YOUR OBJECTIVE: An exact copy is needed of the lines in the entries below from the line with "subtotal: 31781.00 -> 32941.00" up to and including the line with "Majestic Rap by", and of nothing else. Leave the pictures out.

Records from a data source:
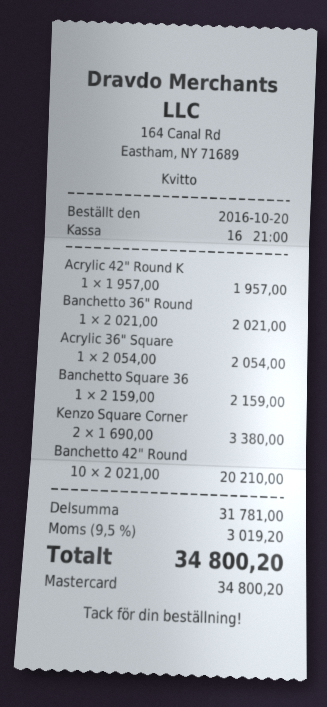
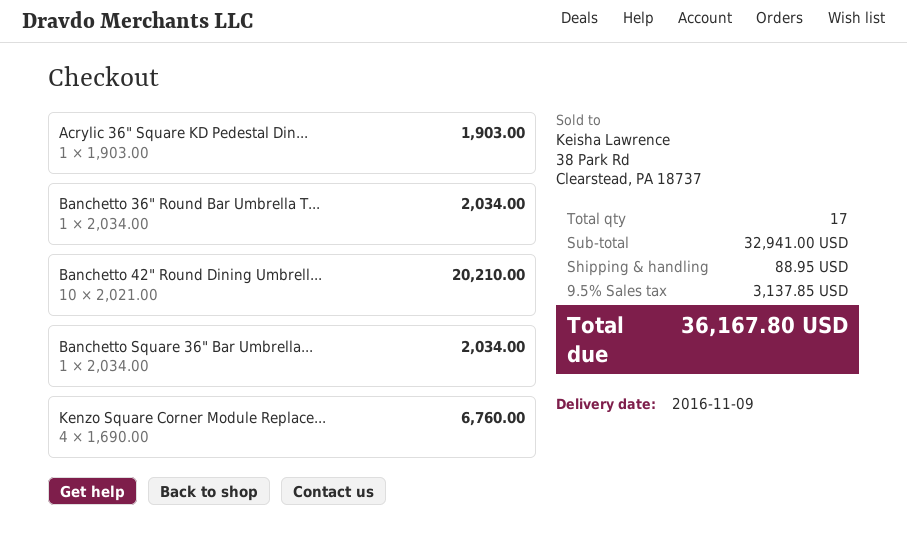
Acrylic 42" Round K: 1 x 1957.00 = 1957.00 -> none
Banchetto 36" Round: 1 x 2021.00 = 2021.00 -> 1 x 2034.00 = 2034.00
Acrylic 36" Square: 1 x 2054.00 = 2054.00 -> 1 x 1903.00 = 1903.00
Banchetto Square 36: 1 x 2159.00 = 2159.00 -> 1 x 2034.00 = 2034.00
Kenzo Square Corner: 2 x 1690.00 = 3380.00 -> 4 x 1690.00 = 6760.00
subtotal: 31781.00 -> 32941.00
shipping: none -> 88.95
tax: 9.5% = 3019.20 -> 9.5% = 3137.85
total: 34800.20 -> 36167.80

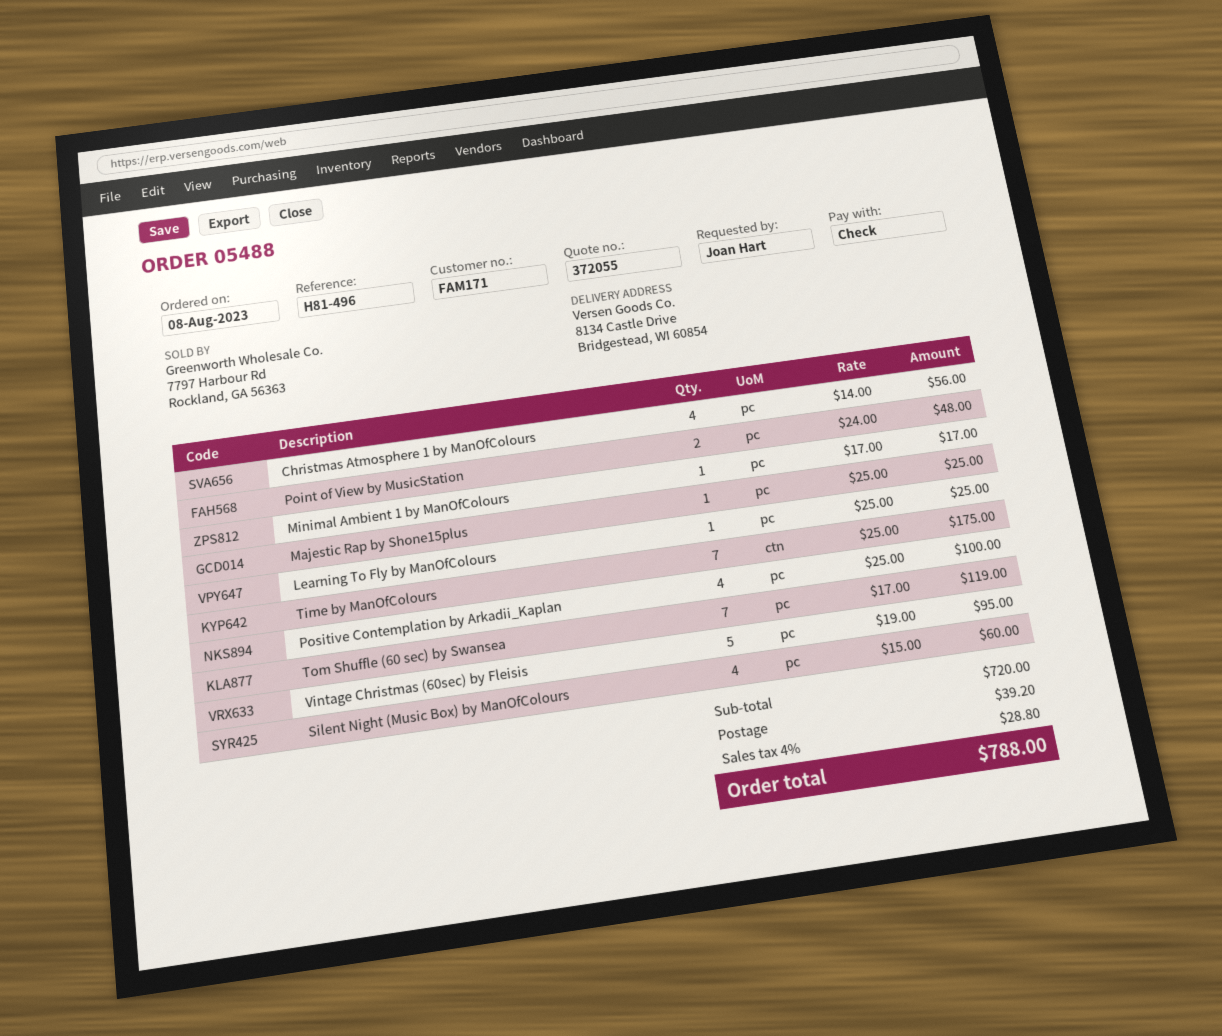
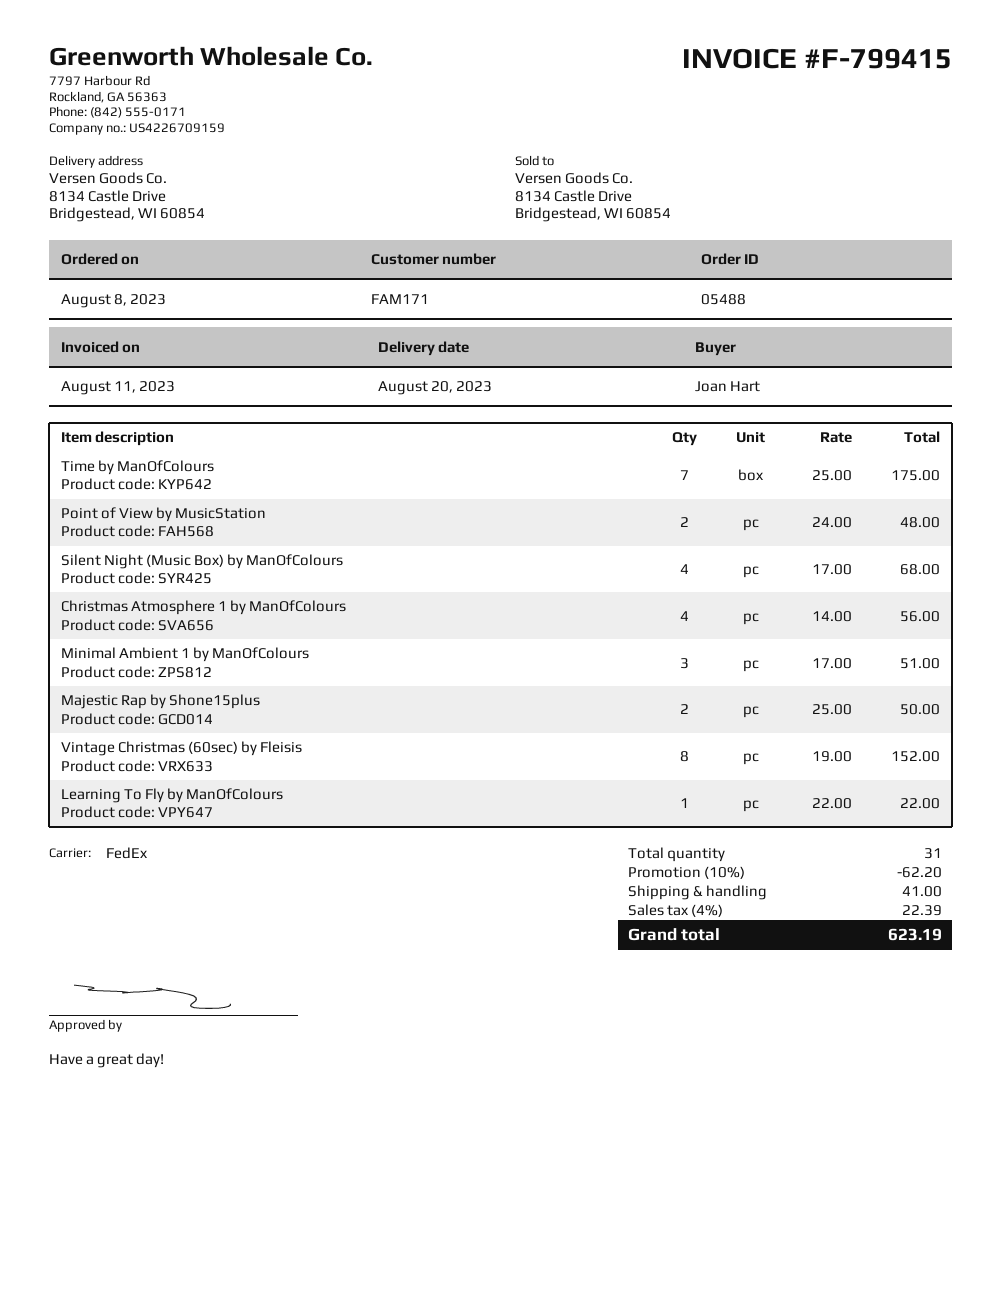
Minimal Ambient 1 by ManOfColours: 1 x 17.00 = 17.00 -> 3 x 17.00 = 51.00
Majestic Rap by Shone15plus: 1 x 25.00 = 25.00 -> 2 x 25.00 = 50.00
Learning To Fly by ManOfColours: 1 x 25.00 = 25.00 -> 1 x 22.00 = 22.00
Positive Contemplation by Arkadii_Kaplan: 4 x 25.00 = 100.00 -> none
Tom Shuffle (60 sec) by Swansea: 7 x 17.00 = 119.00 -> none
Vintage Christmas (60sec) by Fleisis: 5 x 19.00 = 95.00 -> 8 x 19.00 = 152.00
Silent Night (Music Box) by ManOfColours: 4 x 15.00 = 60.00 -> 4 x 17.00 = 68.00
discount: none -> 10% = 62.20
shipping: 39.20 -> 41.00
tax: 4% = 28.80 -> 4% = 22.39
total: 788.00 -> 623.19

EXERCISE OUTPUT:
subtotal: 31781.00 -> 32941.00
shipping: none -> 88.95
tax: 9.5% = 3019.20 -> 9.5% = 3137.85
total: 34800.20 -> 36167.80

Minimal Ambient 1 by ManOfColours: 1 x 17.00 = 17.00 -> 3 x 17.00 = 51.00
Majestic Rap by Shone15plus: 1 x 25.00 = 25.00 -> 2 x 25.00 = 50.00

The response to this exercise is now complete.